Rationale: Maintaining optimal symptom control remains the primary objective of asthma treatment. Better understanding of the biologic underpinnings of asthma control may lead to the development of improved clinical and pharmaceutical approaches.
Objectives: To identify molecular pathways and interrelated genes whose differential expression was associated with asthma control.
Methods: We performed gene set enrichment analyses of asthma control in 1,170 adults with asthma, each with gene expression data derived from either whole blood (WB) or unstimulated CD4+ T lymphocytes (CD4), and a self-reported asthma control score representing either the preceding 6 months (chronic) or 7 days (acute). Our study comprised a discovery WB cohort (n = 245, chronic) and three independent, nonoverlapping replication cohorts: a second WB set (n = 448, acute) and two CD4 sets (n = 300, chronic; n = 77, acute).

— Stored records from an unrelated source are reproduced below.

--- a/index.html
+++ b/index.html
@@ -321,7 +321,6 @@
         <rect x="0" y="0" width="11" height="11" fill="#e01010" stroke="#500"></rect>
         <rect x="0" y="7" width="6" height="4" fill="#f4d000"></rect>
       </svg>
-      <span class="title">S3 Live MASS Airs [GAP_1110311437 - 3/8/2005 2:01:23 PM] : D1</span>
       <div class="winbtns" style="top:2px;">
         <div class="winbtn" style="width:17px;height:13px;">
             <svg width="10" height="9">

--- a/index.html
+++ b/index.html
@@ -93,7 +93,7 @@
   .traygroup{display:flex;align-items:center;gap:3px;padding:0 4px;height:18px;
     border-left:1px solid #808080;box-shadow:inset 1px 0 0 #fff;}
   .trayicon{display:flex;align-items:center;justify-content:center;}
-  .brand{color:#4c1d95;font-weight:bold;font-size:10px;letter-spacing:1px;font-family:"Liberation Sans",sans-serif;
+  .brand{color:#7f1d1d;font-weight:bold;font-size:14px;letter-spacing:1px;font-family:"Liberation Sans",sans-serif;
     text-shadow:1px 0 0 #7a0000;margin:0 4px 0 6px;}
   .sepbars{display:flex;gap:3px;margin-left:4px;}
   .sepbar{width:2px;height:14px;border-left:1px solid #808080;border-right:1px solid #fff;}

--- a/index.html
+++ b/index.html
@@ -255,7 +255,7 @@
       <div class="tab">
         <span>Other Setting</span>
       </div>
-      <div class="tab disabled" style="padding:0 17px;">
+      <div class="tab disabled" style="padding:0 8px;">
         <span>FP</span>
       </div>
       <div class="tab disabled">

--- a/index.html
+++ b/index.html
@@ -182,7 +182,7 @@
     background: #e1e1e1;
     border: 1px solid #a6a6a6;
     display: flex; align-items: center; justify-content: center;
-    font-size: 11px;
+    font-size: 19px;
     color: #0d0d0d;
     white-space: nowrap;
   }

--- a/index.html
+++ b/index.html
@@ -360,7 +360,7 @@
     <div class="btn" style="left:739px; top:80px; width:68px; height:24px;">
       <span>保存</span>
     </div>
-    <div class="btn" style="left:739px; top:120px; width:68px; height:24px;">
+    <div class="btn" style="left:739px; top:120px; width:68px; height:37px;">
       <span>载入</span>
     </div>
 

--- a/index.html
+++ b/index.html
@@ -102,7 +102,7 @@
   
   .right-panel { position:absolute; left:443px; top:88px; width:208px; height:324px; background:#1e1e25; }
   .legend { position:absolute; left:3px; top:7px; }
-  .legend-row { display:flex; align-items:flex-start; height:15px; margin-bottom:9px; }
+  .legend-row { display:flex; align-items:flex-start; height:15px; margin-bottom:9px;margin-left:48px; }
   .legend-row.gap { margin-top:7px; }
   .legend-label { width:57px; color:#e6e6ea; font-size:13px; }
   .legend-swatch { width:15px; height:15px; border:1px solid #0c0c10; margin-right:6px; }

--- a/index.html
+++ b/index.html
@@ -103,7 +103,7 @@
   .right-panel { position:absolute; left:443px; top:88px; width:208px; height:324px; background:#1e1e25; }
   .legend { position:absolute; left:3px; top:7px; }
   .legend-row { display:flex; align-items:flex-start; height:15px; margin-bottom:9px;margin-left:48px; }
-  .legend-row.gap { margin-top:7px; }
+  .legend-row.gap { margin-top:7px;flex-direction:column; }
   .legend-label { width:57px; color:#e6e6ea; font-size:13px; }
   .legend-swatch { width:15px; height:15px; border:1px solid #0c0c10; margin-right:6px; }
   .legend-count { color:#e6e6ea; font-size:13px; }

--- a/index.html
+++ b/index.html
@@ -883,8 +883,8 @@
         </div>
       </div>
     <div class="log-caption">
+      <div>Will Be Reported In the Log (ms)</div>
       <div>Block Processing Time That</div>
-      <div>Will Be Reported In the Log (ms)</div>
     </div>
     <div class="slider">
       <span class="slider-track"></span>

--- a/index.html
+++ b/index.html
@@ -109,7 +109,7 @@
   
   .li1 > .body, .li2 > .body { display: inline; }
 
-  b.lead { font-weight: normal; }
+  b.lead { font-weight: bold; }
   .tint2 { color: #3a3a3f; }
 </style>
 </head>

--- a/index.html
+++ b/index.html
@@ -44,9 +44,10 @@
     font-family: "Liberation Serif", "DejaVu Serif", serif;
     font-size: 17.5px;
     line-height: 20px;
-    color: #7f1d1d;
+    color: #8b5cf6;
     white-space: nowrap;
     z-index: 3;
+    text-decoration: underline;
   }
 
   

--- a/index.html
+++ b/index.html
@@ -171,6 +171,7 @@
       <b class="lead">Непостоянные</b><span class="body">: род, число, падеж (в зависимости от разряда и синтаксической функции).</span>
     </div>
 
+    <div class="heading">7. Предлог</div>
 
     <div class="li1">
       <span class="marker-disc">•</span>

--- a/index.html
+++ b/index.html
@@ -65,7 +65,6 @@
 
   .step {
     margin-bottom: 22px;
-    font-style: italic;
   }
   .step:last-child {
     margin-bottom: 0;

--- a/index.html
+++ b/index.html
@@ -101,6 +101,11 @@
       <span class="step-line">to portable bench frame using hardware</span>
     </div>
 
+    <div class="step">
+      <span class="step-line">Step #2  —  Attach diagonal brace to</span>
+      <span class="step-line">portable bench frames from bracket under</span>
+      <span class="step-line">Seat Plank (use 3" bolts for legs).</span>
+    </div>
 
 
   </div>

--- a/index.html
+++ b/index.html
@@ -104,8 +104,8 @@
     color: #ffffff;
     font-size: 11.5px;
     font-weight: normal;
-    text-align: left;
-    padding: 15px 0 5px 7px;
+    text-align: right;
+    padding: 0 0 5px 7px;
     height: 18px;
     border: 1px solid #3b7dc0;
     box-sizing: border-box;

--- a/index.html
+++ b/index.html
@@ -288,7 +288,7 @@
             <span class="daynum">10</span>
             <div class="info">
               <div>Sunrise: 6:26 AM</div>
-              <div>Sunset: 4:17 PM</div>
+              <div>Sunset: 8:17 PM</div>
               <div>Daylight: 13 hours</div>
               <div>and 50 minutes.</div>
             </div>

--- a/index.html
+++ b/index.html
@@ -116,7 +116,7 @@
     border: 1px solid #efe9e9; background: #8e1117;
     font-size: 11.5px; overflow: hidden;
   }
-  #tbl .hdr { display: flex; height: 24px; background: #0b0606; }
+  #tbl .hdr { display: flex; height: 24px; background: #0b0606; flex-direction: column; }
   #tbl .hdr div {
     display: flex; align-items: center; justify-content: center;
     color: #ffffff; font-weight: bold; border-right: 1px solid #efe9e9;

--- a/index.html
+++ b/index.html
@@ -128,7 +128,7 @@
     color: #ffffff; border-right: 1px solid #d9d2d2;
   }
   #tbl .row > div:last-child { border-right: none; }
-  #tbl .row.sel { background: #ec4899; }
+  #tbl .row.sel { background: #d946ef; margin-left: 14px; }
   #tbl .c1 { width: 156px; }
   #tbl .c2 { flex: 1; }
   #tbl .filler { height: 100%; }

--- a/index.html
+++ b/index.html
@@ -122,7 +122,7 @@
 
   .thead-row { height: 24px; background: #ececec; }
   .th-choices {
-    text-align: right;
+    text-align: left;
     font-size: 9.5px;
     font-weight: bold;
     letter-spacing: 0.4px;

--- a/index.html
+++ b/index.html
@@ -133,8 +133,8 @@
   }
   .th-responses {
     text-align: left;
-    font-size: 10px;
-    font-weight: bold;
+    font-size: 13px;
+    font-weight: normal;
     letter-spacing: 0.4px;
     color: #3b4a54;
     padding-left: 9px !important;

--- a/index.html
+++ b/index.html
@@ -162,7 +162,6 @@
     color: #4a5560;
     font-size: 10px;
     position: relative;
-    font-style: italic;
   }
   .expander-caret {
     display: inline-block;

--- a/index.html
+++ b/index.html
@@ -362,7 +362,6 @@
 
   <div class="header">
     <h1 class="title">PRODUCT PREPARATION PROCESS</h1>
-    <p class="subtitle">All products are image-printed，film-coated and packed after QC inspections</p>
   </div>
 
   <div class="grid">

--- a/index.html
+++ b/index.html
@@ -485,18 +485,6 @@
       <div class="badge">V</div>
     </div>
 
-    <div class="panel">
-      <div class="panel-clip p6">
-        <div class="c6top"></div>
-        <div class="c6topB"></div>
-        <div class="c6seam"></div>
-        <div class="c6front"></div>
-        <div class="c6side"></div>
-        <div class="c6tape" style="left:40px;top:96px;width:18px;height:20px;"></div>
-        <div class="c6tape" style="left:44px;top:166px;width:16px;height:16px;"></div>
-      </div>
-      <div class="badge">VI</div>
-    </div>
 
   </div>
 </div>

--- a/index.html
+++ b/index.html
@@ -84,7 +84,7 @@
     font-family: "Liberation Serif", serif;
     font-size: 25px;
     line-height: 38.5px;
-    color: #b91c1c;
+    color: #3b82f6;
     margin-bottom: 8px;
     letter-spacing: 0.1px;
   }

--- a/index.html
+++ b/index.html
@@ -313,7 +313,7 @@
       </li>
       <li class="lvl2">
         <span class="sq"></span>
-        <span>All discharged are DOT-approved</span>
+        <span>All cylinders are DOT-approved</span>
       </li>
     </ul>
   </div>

Measurements and main results: In the WB discovery cohort, we found significant overrepresentation of genes associated with asthma control in 1,106 gene sets from the Molecular Signatures Database (false discovery rate, <5%). Of these, 583 (53%) replicated in at least one replication cohort (false discovery rate, <25%). Suboptimal control was associated with signatures of eosinophilic and granulocytic inflammatory signals, whereas optimal control signatures were enriched for immature lymphocytic patterns. These signatures included two related biologic processes related to activation by TREM-1 (triggering receptor expressed on myeloid cells 1) and lipopolysaccharide.
Conclusions: Together, these results demonstrate the existence of specific, reproducible transcriptomic components in blood that vary with degree of asthma control and implicate a novel biologic target (TREM-1).
Keywords: asthma; blood; exacerbation; gene expression; genomics.